** EXTRACTED MATERIAL follows **

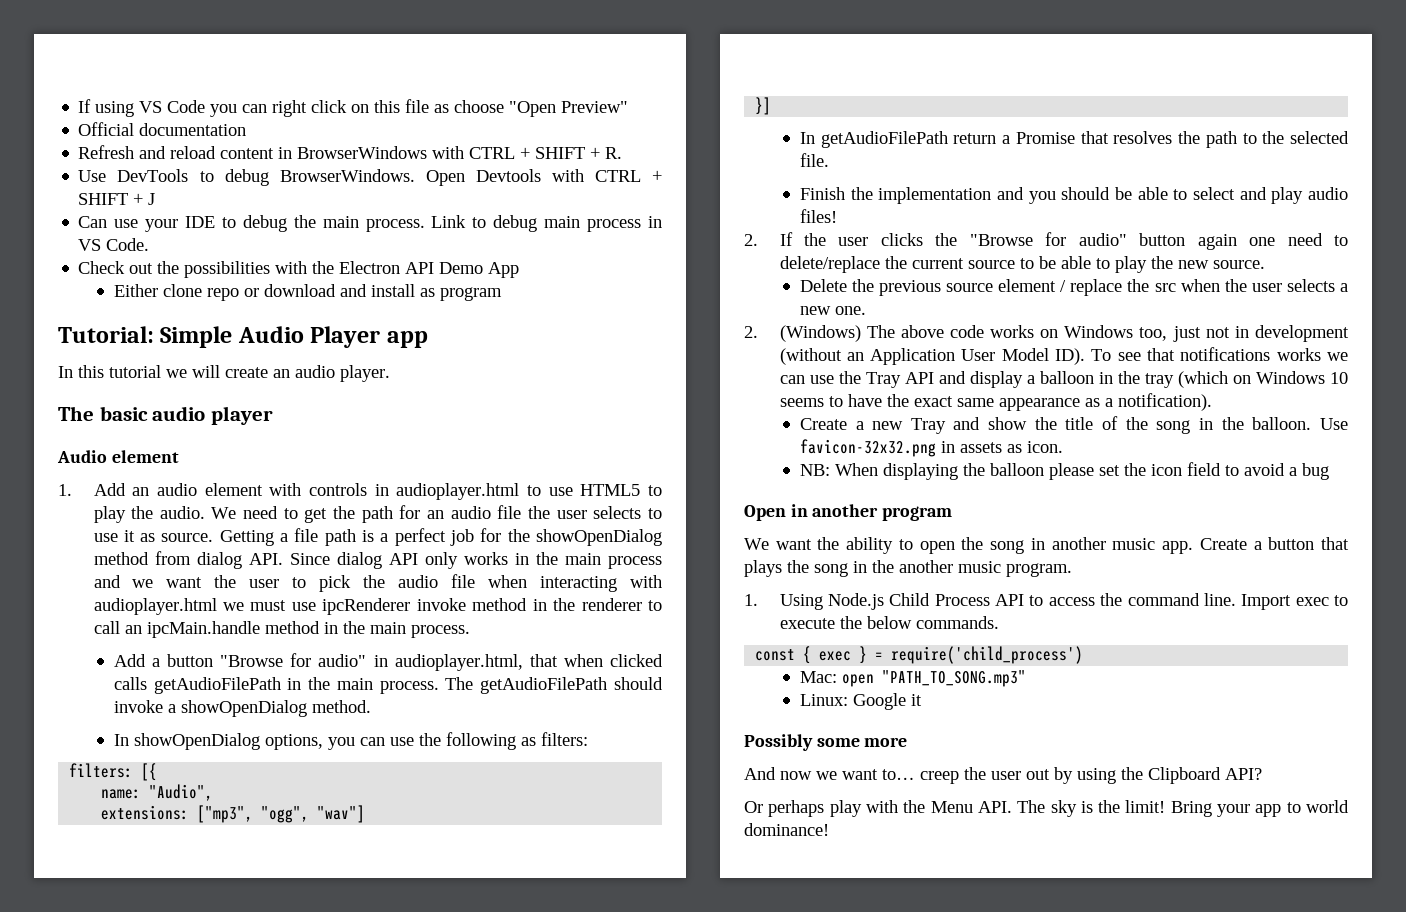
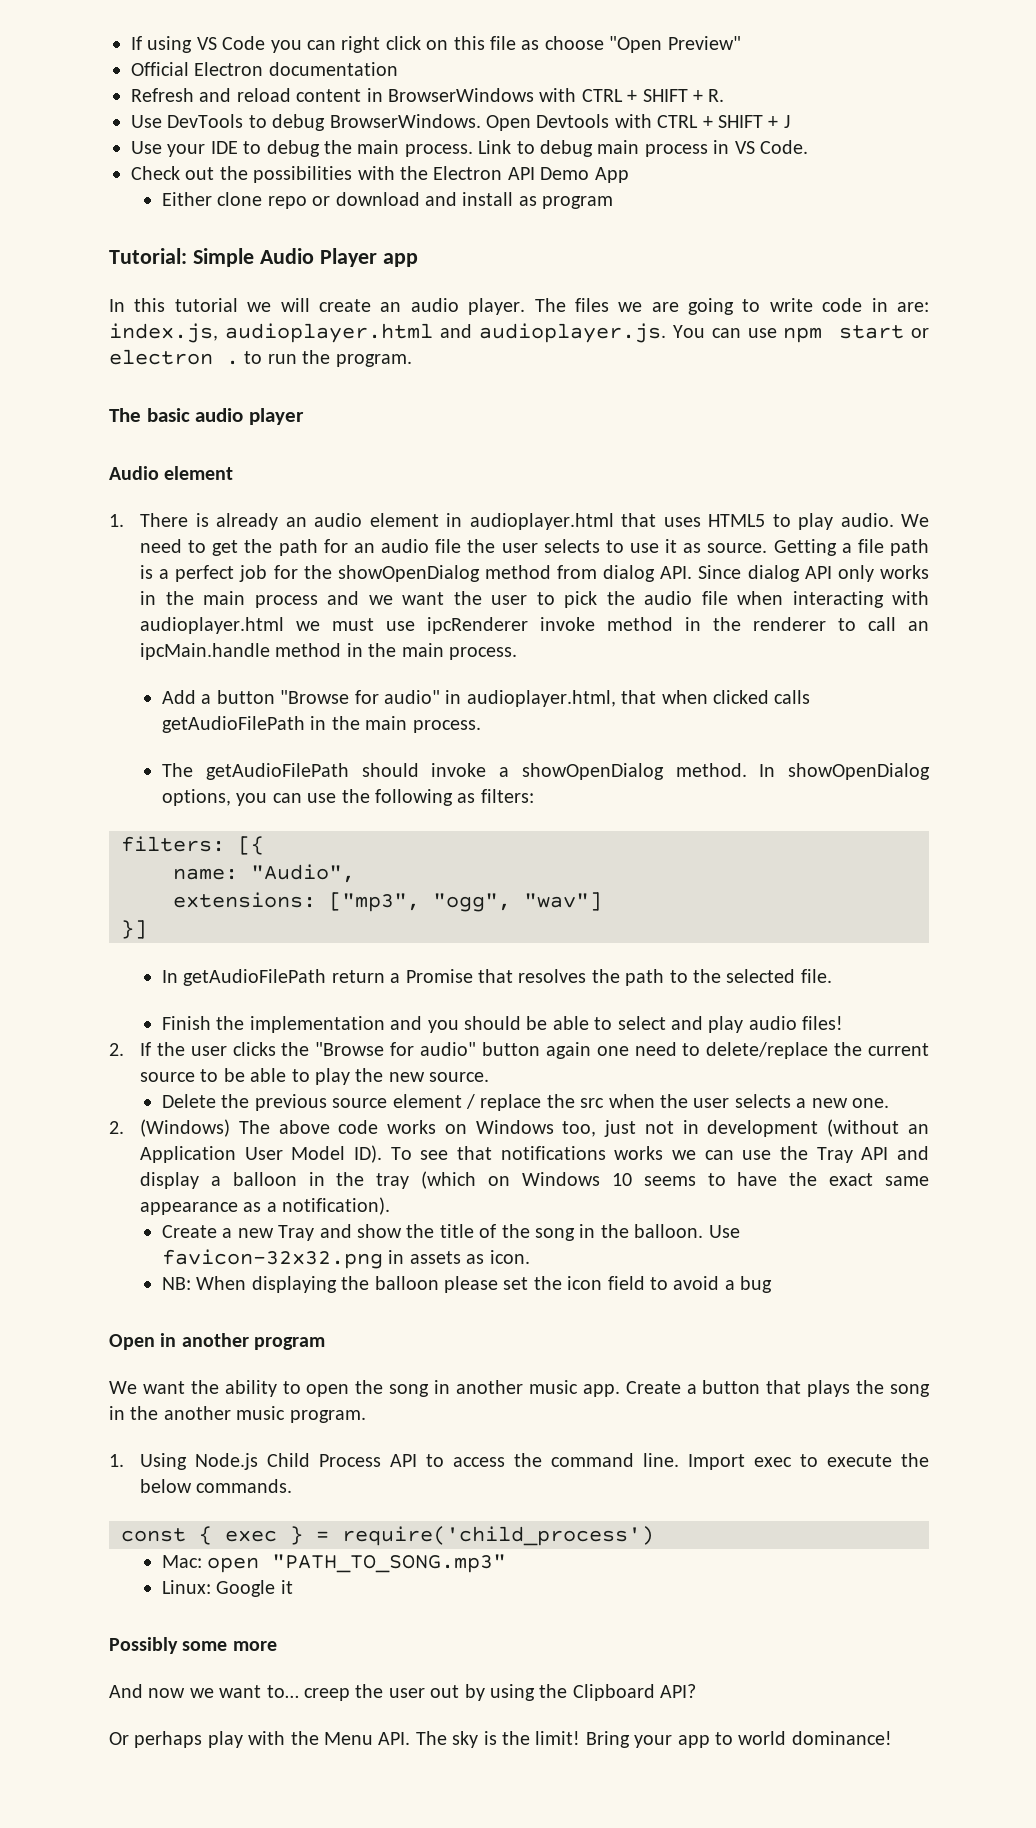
(135, 129) none -> [194,62,264,76] Electron
[78,216,139,228] Can use -> [131,141,162,154] Use
(390, 373) none -> [534,298,930,315] [109,323,929,343] [109,349,412,367] The files we are going to write code in are: index.js, audioplayer.html and audioplayer.js. You can use npm start or electron . to run the program.
[93,483,573,500] Add an audio element with controls in audioplayer.html to use -> [139,513,701,530] There is already an audio element in audioplayer.html that uses
[131,506,154,519] the -> (833, 521) none
(439, 687) none -> (481, 726) //
(371, 706) // -> (747, 770) none

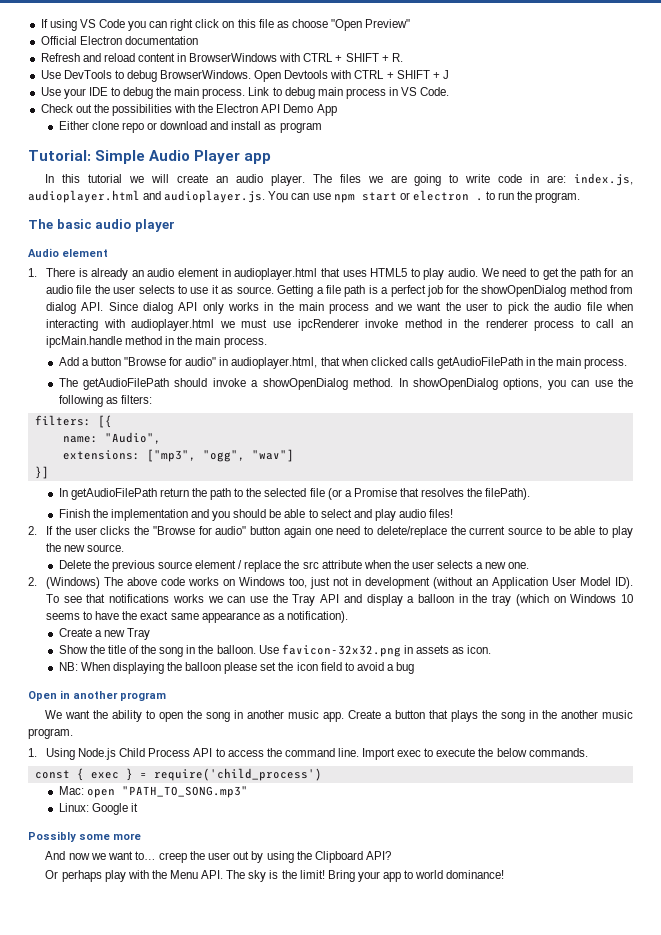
(826, 624) none -> [534,320,575,331] process
(385, 976) none -> [191,488,342,500] the path to the selected file (or
[625,969,832,986] path to the selected file. -> [485,488,531,500] filePath).
(605, 1103) none -> [321,560,362,569] attribute
[319,1224,402,1238] and show -> [58,645,88,654] // Show

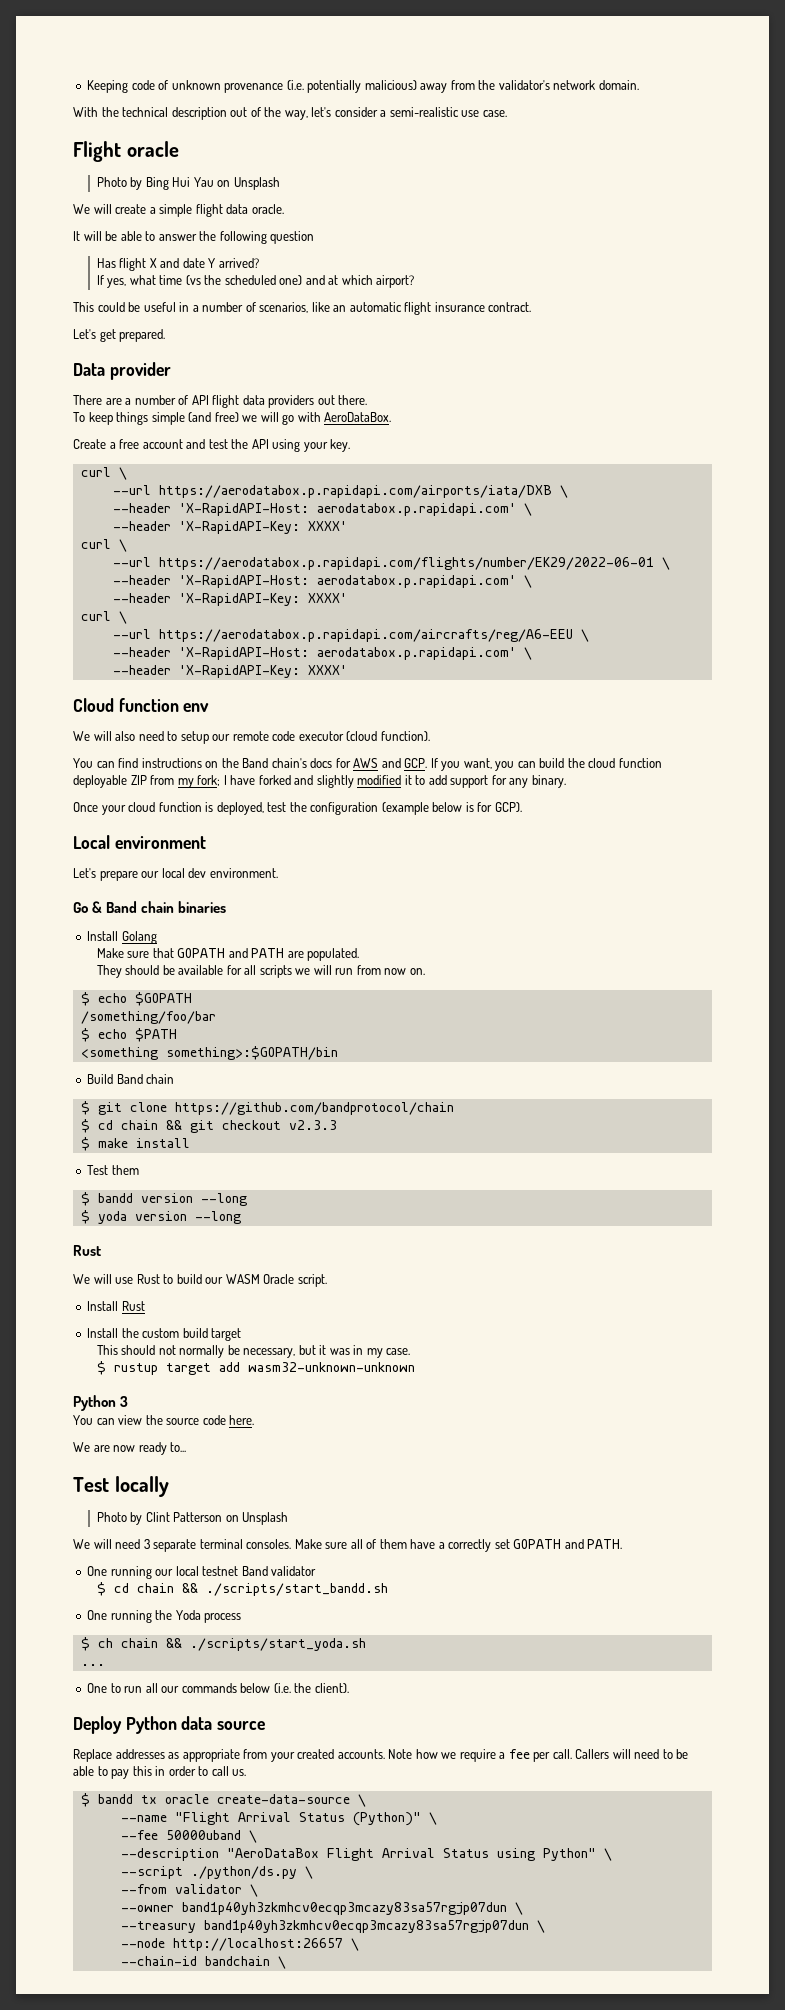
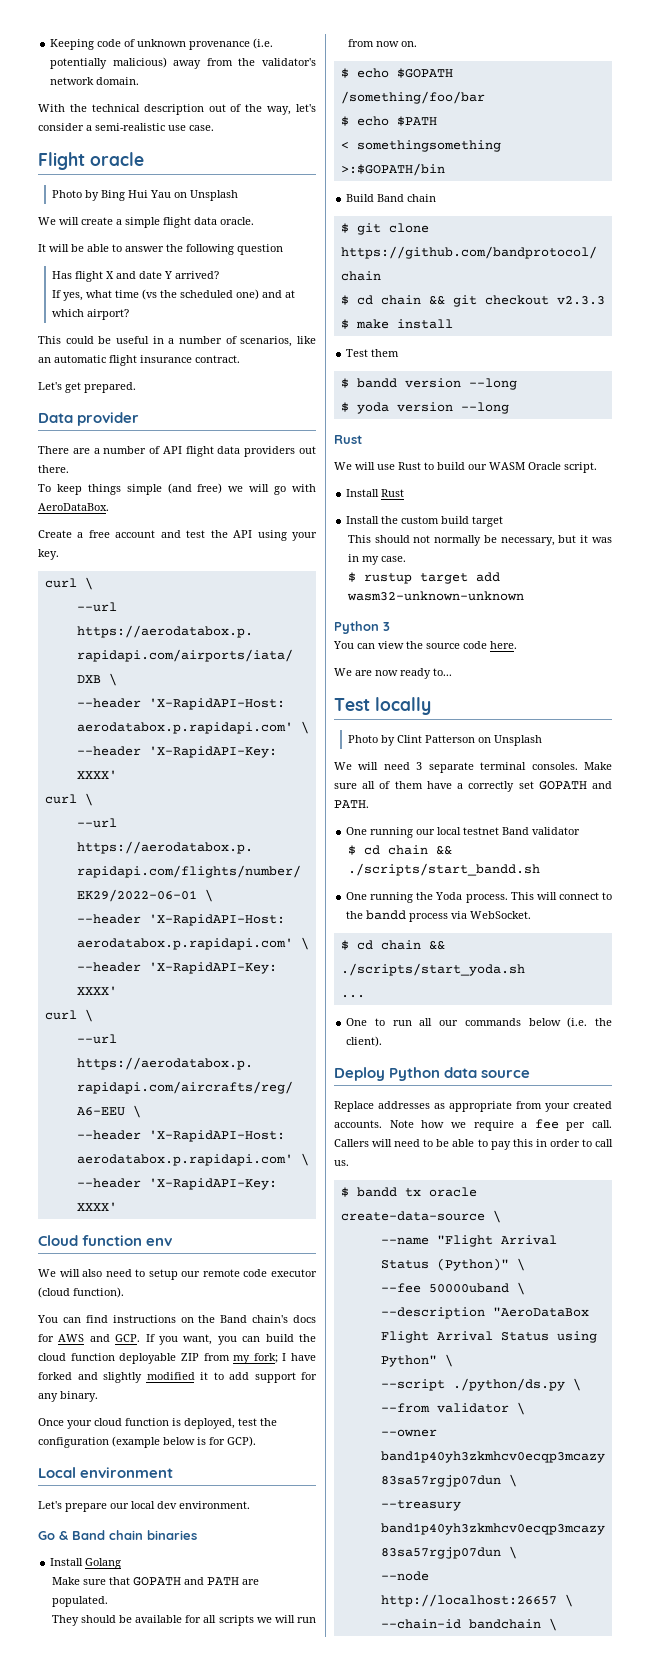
[80,1046,338,1060] <something something>:$GOPATH/bin -> [340,140,501,152] [340,163,445,176] < somethingsomething >:$GOPATH/bin
(201, 1615) none -> [465,892,612,903] [346,910,407,920] process. This will connect to the bandd
[80,1637,113,1651] // $ ch -> [451,911,532,919] [340,940,373,950] via WebSocket. // $ cd

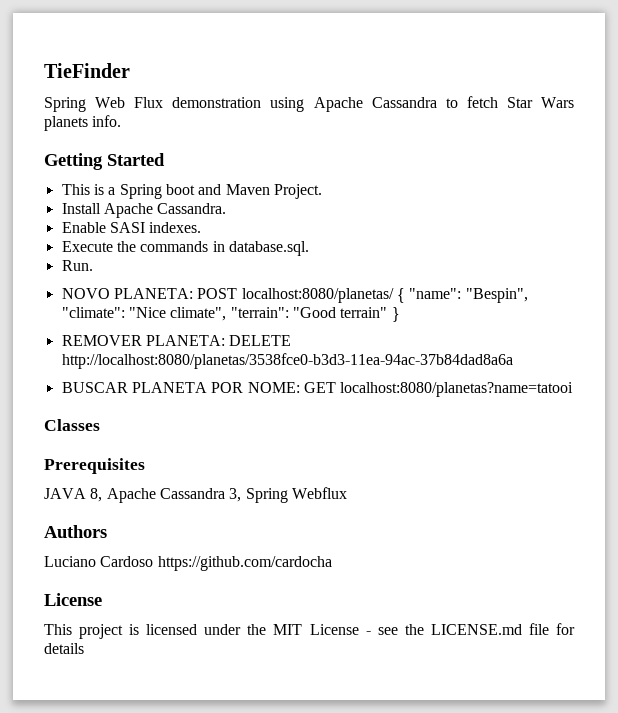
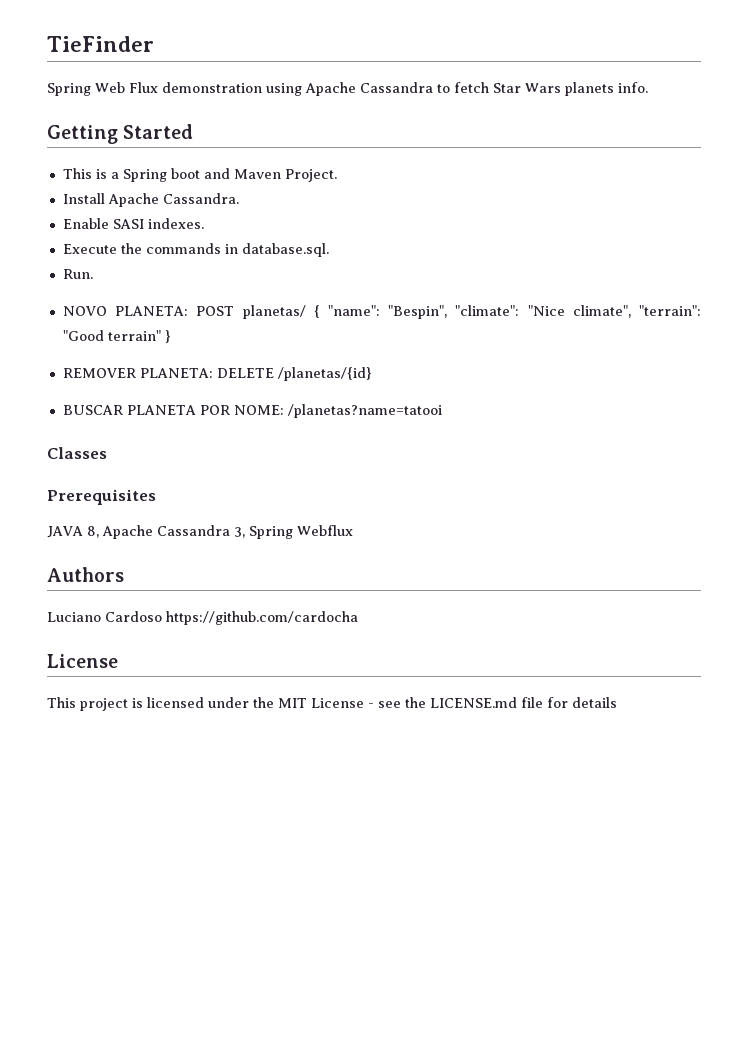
[241,288,394,303] localhost:8080/planetas/ -> [242,305,306,319] planetas/
[61,353,513,369] http://localhost:8080/planetas/3538fce0-b3d3-11ea-94ac-37b84dad8a6a -> [277,367,372,381] /planetas/{id}
[303,382,574,397] GET localhost:8080/planetas?name=tatooi -> [287,404,442,418] /planetas?name=tatooi

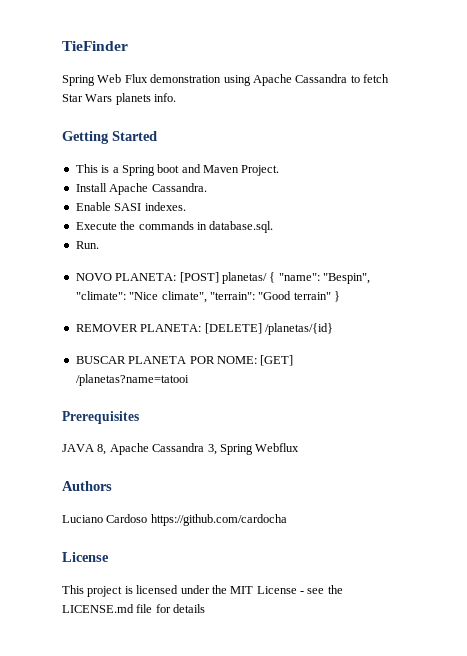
[196,306,235,316] POST -> [179,272,219,283] [POST]
[216,368,274,378] DELETE -> [204,323,262,334] [DELETE]
(284, 410) none -> [260,355,294,366] [GET]
[47,447,107,459] // Classes -> (189, 380) none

** End of EXTRACTED MATERIAL **

• WORK INSTRUCTION:
Your response should contain each line of the listing in which the word "planetas" occurs.

• YOUR RESPONSE:
[241,288,394,303] localhost:8080/planetas/ -> [242,305,306,319] planetas/
[61,353,513,369] http://localhost:8080/planetas/3538fce0-b3d3-11ea-94ac-37b84dad8a6a -> [277,367,372,381] /planetas/{id}
[303,382,574,397] GET localhost:8080/planetas?name=tatooi -> [287,404,442,418] /planetas?name=tatooi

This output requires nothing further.